• **Exercise brief**
Whenever a line in the records below contains "then", pick it out.

• **Supplied material**
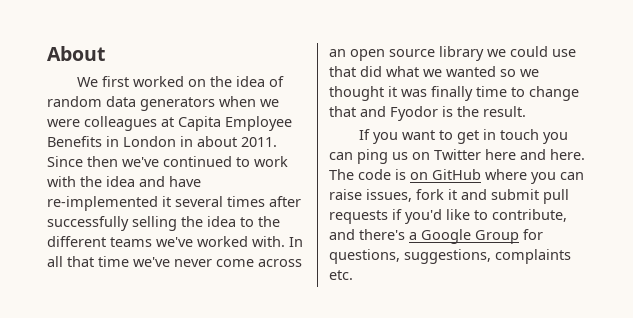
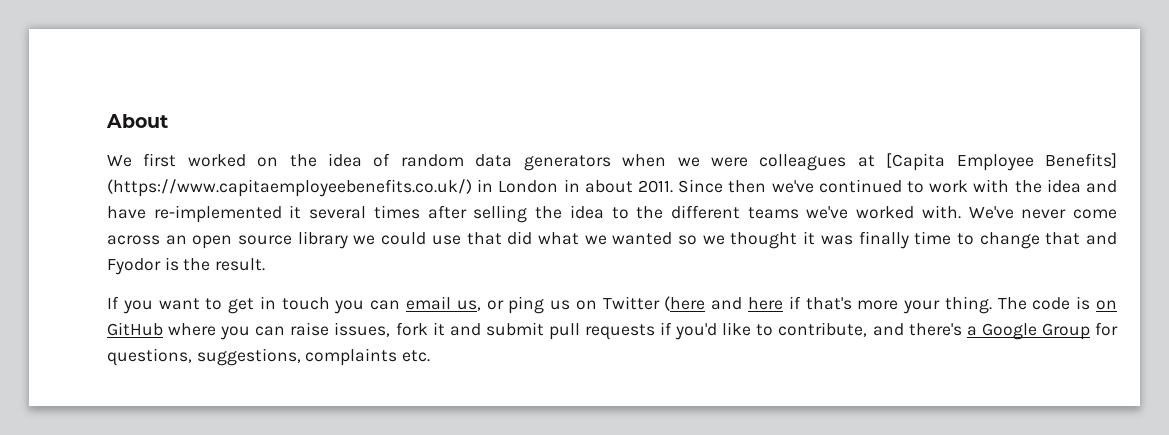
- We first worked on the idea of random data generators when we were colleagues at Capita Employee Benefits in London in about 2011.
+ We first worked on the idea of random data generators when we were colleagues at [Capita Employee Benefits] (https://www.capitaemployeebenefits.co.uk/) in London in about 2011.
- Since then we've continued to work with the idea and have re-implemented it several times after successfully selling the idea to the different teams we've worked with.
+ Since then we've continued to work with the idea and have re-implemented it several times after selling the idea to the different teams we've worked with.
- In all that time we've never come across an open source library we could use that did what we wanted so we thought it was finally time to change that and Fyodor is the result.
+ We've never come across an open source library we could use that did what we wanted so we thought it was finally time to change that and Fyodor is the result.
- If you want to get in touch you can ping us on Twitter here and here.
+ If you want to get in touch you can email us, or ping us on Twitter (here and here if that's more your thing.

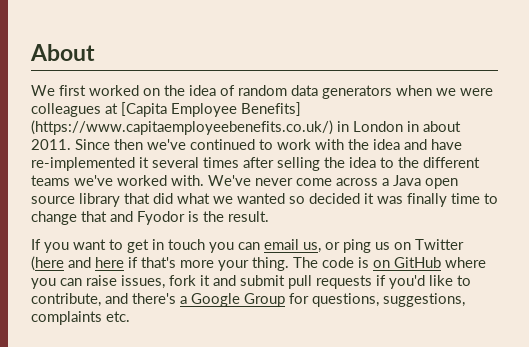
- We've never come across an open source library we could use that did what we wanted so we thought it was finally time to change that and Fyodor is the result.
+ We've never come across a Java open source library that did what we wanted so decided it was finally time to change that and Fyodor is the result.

• **Written response**
- Since then we've continued to work with the idea and have re-implemented it several times after successfully selling the idea to the different teams we've worked with.
+ Since then we've continued to work with the idea and have re-implemented it several times after selling the idea to the different teams we've worked with.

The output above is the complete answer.